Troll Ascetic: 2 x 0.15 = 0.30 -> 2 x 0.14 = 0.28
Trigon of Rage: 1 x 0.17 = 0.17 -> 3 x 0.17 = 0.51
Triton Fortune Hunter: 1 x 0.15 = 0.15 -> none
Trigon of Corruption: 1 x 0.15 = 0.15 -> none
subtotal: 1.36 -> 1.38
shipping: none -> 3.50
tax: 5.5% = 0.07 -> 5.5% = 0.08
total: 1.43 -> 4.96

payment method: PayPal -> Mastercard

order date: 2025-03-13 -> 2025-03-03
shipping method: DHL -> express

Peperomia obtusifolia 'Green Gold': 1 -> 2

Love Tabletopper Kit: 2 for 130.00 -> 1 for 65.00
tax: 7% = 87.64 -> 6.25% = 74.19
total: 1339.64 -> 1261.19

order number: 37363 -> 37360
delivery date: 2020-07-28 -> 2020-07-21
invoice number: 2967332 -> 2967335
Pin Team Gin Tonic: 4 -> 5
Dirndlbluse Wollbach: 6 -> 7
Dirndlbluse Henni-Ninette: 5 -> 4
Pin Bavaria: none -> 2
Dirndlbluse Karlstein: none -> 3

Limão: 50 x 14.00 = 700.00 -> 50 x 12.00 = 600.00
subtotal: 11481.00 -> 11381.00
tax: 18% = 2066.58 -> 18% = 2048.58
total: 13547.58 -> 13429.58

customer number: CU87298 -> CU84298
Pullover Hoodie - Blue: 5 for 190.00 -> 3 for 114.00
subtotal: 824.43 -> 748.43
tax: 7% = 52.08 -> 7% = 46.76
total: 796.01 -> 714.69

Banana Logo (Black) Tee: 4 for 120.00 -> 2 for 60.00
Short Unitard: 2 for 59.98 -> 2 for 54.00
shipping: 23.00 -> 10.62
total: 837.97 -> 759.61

→ Work instruction
Exact reproduction of the listing above is required.

→ Written solution
Troll Ascetic: 2 x 0.15 = 0.30 -> 2 x 0.14 = 0.28
Trigon of Rage: 1 x 0.17 = 0.17 -> 3 x 0.17 = 0.51
Triton Fortune Hunter: 1 x 0.15 = 0.15 -> none
Trigon of Corruption: 1 x 0.15 = 0.15 -> none
subtotal: 1.36 -> 1.38
shipping: none -> 3.50
tax: 5.5% = 0.07 -> 5.5% = 0.08
total: 1.43 -> 4.96

payment method: PayPal -> Mastercard

order date: 2025-03-13 -> 2025-03-03
shipping method: DHL -> express

Peperomia obtusifolia 'Green Gold': 1 -> 2

Love Tabletopper Kit: 2 for 130.00 -> 1 for 65.00
tax: 7% = 87.64 -> 6.25% = 74.19
total: 1339.64 -> 1261.19

order number: 37363 -> 37360
delivery date: 2020-07-28 -> 2020-07-21
invoice number: 2967332 -> 2967335
Pin Team Gin Tonic: 4 -> 5
Dirndlbluse Wollbach: 6 -> 7
Dirndlbluse Henni-Ninette: 5 -> 4
Pin Bavaria: none -> 2
Dirndlbluse Karlstein: none -> 3

Limão: 50 x 14.00 = 700.00 -> 50 x 12.00 = 600.00
subtotal: 11481.00 -> 11381.00
tax: 18% = 2066.58 -> 18% = 2048.58
total: 13547.58 -> 13429.58

customer number: CU87298 -> CU84298
Pullover Hoodie - Blue: 5 for 190.00 -> 3 for 114.00
subtotal: 824.43 -> 748.43
tax: 7% = 52.08 -> 7% = 46.76
total: 796.01 -> 714.69

Banana Logo (Black) Tee: 4 for 120.00 -> 2 for 60.00
Short Unitard: 2 for 59.98 -> 2 for 54.00
shipping: 23.00 -> 10.62
total: 837.97 -> 759.61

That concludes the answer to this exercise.